**DATA EXTRACTS:**
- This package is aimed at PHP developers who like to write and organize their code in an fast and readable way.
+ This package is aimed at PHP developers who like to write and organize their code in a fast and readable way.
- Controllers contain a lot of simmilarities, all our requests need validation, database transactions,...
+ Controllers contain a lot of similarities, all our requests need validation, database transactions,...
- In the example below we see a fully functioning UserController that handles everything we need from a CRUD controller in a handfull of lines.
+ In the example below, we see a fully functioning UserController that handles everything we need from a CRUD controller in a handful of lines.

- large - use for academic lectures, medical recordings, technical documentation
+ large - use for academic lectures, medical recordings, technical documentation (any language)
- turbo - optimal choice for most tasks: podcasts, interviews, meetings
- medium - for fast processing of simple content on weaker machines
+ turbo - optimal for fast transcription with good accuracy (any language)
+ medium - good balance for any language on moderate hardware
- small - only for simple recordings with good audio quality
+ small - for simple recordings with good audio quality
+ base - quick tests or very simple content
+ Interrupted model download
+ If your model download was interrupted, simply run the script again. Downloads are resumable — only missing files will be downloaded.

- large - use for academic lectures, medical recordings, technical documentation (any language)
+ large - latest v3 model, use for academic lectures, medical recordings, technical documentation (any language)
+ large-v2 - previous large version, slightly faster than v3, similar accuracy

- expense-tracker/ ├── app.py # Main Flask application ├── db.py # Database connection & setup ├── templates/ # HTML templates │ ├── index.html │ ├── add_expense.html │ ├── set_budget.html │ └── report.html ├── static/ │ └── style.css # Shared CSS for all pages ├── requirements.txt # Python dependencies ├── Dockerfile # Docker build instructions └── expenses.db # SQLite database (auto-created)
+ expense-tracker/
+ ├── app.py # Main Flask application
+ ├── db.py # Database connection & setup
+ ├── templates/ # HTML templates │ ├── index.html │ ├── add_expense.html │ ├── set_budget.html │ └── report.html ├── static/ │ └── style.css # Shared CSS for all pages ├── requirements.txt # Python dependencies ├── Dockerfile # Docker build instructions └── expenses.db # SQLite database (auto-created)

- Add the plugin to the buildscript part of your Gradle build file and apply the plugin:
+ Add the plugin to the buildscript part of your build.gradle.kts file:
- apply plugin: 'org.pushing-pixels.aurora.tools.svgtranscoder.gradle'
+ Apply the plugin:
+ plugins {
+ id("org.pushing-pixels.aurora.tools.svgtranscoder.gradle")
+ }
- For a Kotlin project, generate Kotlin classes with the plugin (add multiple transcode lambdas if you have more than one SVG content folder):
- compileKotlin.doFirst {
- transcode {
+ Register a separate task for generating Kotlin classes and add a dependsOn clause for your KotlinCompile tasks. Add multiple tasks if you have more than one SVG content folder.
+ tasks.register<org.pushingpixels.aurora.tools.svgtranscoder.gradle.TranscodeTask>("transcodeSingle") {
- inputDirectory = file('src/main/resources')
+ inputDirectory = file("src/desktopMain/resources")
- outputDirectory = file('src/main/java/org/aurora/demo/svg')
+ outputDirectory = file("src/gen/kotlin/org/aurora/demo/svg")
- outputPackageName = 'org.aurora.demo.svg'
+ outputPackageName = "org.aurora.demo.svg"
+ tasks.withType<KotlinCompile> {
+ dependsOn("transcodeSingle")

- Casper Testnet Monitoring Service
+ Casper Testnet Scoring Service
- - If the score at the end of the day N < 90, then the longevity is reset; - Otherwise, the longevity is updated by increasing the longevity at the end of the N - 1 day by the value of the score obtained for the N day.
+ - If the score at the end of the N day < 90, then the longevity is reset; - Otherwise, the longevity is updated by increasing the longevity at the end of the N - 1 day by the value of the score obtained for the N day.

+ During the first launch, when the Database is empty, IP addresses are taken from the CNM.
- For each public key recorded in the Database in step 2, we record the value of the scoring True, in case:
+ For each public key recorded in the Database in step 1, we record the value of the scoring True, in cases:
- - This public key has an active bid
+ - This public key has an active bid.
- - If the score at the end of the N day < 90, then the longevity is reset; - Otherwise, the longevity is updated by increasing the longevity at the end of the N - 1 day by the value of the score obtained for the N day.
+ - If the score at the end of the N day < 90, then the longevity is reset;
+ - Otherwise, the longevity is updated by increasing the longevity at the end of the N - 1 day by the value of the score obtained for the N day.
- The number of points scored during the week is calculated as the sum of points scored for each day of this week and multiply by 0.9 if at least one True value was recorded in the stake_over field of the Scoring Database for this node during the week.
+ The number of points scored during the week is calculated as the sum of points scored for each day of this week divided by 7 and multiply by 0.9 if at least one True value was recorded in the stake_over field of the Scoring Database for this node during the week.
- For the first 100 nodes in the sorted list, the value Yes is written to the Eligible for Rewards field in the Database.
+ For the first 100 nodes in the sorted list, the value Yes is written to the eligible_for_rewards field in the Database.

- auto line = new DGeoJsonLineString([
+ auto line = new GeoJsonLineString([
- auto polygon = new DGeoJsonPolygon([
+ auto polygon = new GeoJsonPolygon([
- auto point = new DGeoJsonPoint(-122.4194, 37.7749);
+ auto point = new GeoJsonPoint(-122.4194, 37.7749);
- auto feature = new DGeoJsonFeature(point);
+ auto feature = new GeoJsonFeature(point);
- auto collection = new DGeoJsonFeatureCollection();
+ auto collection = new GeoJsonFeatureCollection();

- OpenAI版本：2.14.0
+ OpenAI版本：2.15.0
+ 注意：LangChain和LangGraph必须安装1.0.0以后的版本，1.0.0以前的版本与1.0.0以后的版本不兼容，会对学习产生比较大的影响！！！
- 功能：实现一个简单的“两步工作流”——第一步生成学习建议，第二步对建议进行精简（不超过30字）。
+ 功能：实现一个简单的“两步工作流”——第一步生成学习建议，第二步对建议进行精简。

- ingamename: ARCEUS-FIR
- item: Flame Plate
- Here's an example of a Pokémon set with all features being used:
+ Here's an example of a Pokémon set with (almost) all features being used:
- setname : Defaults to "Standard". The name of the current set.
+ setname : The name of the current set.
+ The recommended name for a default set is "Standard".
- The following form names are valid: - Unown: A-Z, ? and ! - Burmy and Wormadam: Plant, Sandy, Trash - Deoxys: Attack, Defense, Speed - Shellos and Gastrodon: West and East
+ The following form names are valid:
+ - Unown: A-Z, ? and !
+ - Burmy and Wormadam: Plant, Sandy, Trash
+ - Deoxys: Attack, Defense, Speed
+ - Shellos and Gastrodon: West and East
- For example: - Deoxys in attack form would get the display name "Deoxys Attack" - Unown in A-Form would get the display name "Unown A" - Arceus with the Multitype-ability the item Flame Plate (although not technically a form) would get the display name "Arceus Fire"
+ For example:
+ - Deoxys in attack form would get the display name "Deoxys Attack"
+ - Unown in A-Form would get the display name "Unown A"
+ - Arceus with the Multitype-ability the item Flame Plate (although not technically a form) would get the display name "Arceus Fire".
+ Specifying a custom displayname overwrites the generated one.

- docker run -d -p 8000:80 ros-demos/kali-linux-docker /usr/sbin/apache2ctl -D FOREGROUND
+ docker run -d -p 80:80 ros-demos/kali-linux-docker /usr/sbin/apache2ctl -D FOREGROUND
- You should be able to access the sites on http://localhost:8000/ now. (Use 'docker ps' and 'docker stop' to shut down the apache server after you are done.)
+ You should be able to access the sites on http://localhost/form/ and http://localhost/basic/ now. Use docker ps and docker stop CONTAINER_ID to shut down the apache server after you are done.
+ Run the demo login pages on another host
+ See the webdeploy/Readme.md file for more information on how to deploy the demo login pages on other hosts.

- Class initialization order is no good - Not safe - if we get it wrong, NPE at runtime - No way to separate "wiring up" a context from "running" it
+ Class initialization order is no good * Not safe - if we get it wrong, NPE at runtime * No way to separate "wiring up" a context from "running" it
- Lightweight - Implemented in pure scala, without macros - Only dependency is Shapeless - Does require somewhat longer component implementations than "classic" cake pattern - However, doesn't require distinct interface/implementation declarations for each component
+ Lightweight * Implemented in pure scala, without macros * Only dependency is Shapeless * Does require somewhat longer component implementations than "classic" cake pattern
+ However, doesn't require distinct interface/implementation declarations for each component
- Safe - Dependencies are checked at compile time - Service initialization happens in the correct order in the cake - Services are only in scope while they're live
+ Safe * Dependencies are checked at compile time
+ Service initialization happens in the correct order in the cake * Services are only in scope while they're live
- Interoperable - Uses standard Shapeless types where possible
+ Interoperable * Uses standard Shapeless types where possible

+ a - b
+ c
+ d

**WHAT YOU WILL DO:** Give back exactly the lines above, from the line containing "- For the first" through the line containing "The recommended name", with both end lines and nothing more.

**RESULT OF THIS EXERCISE:**
- For the first 100 nodes in the sorted list, the value Yes is written to the Eligible for Rewards field in the Database.
+ For the first 100 nodes in the sorted list, the value Yes is written to the eligible_for_rewards field in the Database.

- auto line = new DGeoJsonLineString([
+ auto line = new GeoJsonLineString([
- auto polygon = new DGeoJsonPolygon([
+ auto polygon = new GeoJsonPolygon([
- auto point = new DGeoJsonPoint(-122.4194, 37.7749);
+ auto point = new GeoJsonPoint(-122.4194, 37.7749);
- auto feature = new DGeoJsonFeature(point);
+ auto feature = new GeoJsonFeature(point);
- auto collection = new DGeoJsonFeatureCollection();
+ auto collection = new GeoJsonFeatureCollection();

- OpenAI版本：2.14.0
+ OpenAI版本：2.15.0
+ 注意：LangChain和LangGraph必须安装1.0.0以后的版本，1.0.0以前的版本与1.0.0以后的版本不兼容，会对学习产生比较大的影响！！！
- 功能：实现一个简单的“两步工作流”——第一步生成学习建议，第二步对建议进行精简（不超过30字）。
+ 功能：实现一个简单的“两步工作流”——第一步生成学习建议，第二步对建议进行精简。

- ingamename: ARCEUS-FIR
- item: Flame Plate
- Here's an example of a Pokémon set with all features being used:
+ Here's an example of a Pokémon set with (almost) all features being used:
- setname : Defaults to "Standard". The name of the current set.
+ setname : The name of the current set.
+ The recommended name for a default set is "Standard".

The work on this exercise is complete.